Problem statement:
Look over the lines below. Report each one that includes the string "FreeSip".

Records for the exercise:
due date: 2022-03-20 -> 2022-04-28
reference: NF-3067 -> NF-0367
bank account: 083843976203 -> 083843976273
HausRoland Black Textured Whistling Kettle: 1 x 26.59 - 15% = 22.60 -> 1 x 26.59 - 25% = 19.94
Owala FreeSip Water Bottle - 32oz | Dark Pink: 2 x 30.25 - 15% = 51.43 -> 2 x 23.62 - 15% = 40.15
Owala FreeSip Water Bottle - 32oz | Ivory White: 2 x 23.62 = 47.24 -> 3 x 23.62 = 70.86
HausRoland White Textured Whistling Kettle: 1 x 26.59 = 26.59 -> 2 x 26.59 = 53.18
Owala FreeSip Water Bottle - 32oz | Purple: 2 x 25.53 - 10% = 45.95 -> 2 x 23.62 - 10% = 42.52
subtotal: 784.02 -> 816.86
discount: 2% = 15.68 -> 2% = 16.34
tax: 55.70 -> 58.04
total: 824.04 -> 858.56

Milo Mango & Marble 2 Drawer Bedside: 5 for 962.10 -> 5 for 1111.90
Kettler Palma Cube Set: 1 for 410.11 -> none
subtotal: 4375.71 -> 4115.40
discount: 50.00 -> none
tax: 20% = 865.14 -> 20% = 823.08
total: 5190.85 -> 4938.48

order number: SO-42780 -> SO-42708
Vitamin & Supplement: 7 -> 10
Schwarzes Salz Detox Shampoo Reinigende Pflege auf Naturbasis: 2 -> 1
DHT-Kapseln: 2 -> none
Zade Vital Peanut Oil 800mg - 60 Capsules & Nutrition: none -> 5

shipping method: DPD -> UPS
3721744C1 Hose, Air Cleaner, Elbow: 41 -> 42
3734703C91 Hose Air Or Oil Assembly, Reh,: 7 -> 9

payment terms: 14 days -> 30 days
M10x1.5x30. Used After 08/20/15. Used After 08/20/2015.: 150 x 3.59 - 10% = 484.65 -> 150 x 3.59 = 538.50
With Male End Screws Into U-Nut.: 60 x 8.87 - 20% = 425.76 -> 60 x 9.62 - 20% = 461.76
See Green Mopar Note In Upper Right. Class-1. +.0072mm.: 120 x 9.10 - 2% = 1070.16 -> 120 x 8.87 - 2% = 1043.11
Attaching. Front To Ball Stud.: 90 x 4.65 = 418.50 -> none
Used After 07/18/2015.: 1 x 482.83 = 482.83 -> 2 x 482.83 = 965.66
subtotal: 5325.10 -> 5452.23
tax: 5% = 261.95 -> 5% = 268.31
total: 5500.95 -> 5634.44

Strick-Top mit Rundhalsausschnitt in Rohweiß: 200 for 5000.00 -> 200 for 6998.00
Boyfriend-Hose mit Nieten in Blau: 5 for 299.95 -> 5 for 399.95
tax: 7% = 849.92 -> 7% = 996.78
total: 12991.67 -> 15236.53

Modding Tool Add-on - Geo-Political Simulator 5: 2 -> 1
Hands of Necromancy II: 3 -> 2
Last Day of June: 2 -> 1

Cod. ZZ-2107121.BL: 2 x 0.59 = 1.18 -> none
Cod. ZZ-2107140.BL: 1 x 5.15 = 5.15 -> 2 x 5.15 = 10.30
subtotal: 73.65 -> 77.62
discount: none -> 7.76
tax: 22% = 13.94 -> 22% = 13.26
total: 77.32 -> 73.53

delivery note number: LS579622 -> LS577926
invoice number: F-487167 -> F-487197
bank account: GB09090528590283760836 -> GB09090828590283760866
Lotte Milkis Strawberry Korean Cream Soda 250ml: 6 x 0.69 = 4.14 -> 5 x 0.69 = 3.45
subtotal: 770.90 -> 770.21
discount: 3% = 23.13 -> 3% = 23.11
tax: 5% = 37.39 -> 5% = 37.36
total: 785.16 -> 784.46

Solution:
Owala FreeSip Water Bottle - 32oz | Dark Pink: 2 x 30.25 - 15% = 51.43 -> 2 x 23.62 - 15% = 40.15
Owala FreeSip Water Bottle - 32oz | Ivory White: 2 x 23.62 = 47.24 -> 3 x 23.62 = 70.86
Owala FreeSip Water Bottle - 32oz | Purple: 2 x 25.53 - 10% = 45.95 -> 2 x 23.62 - 10% = 42.52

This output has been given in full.